## TASK DIRECTIONS
From the entries below, count every line that contains the word "mudanças". Please give the number and nothing else.

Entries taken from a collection

===

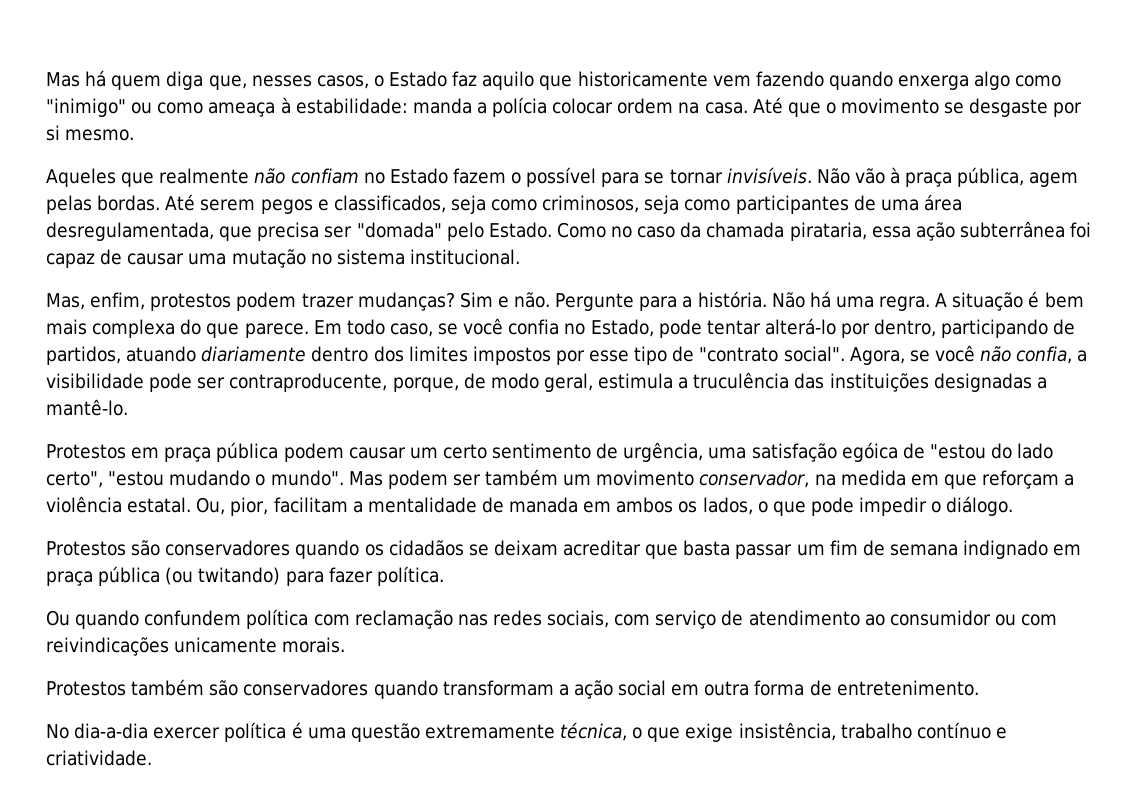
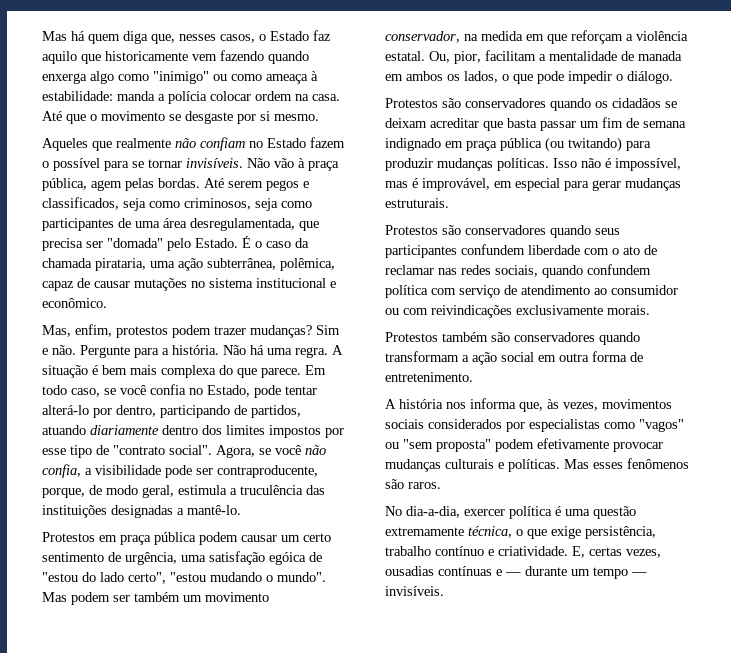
[556,222,633,238] Como no -> [242,236,262,248] É o
[871,221,1092,241] [46,249,520,268] essa ação subterrânea foi capaz de causar uma mutação no sistema institucional. -> [150,258,335,271] [42,278,336,291] [42,298,107,308] uma ação subterrânea, polêmica, capaz de causar mutações no sistema institucional e econômico.
[328,566,444,586] [46,609,610,629] fazer política. // Ou quando confundem política com reclamação nas redes sociais, -> [385,158,681,171] [385,178,681,191] [385,198,449,208] [385,225,620,238] [385,244,657,258] [385,264,651,278] [385,285,428,298] produzir mudanças políticas. Isso não é impossível, mas é improvável, em especial para gerar mudanças estruturais. // Protestos são conservadores quando seus participantes confundem liberdade com o ato de reclamar nas redes sociais, quando confundem política
[174,637,278,653] unicamente -> [516,305,603,315] exclusivamente
(979, 688) none -> [385,398,672,412] [385,419,684,432] [385,438,663,452] [385,458,689,472] [385,479,441,489] // A história nos informa que, às vezes, movimentos sociais considerados por especialistas como "vagos" ou "sem proposta" podem efetivamente provocar mudanças culturais e políticas. Mas esses fenômenos são raros.
[74,723,149,739] dia-a-dia -> [406,506,460,518] dia-a-dia,
[738,722,836,741] insistência, -> [585,526,656,539] persistência,
(152, 758) none -> [572,546,661,558] [385,566,647,579] [385,586,444,596] E, certas vezes, ousadias contínuas e — durante um tempo — invisíveis.

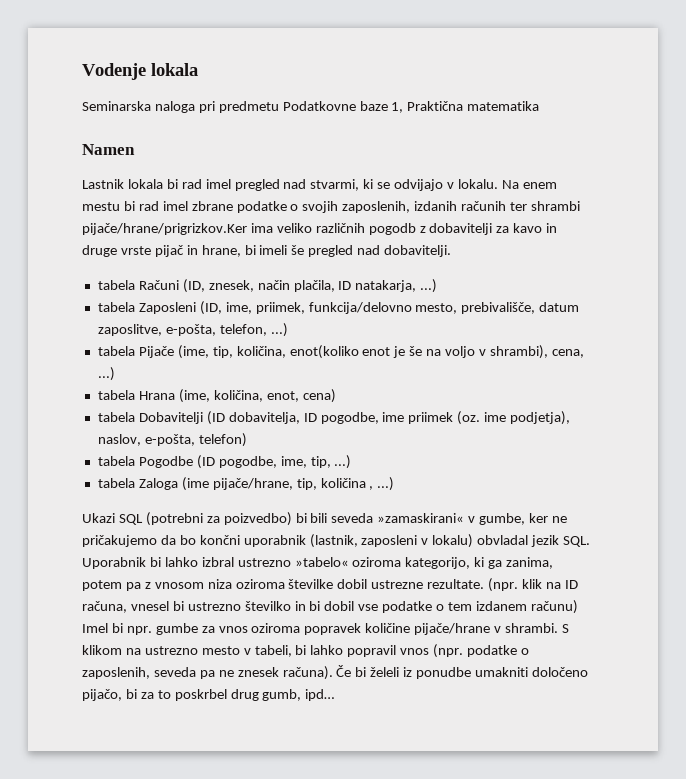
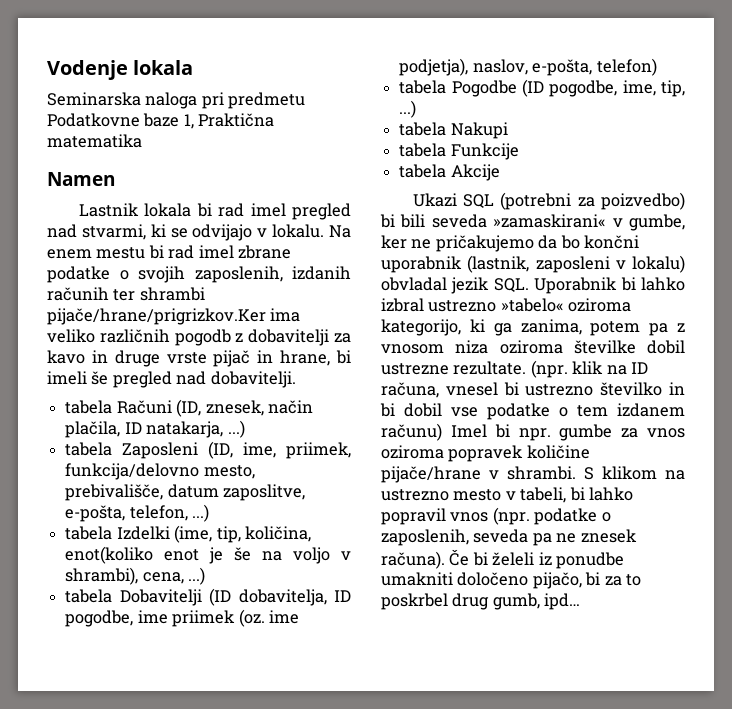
[138,346,174,358] Pijače -> [116,526,170,540] Izdelki
[97,389,336,403] // tabela Hrana (ime, količina, enot, cena) -> (206, 576) none
[138,477,395,491] Zaloga (ime pijače/hrane, tip, količina , ...) -> [450,122,508,139] [399,143,519,160] [399,164,500,181] Nakupi // tabela Funkcije // tabela Akcije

===

## OUTPUT
2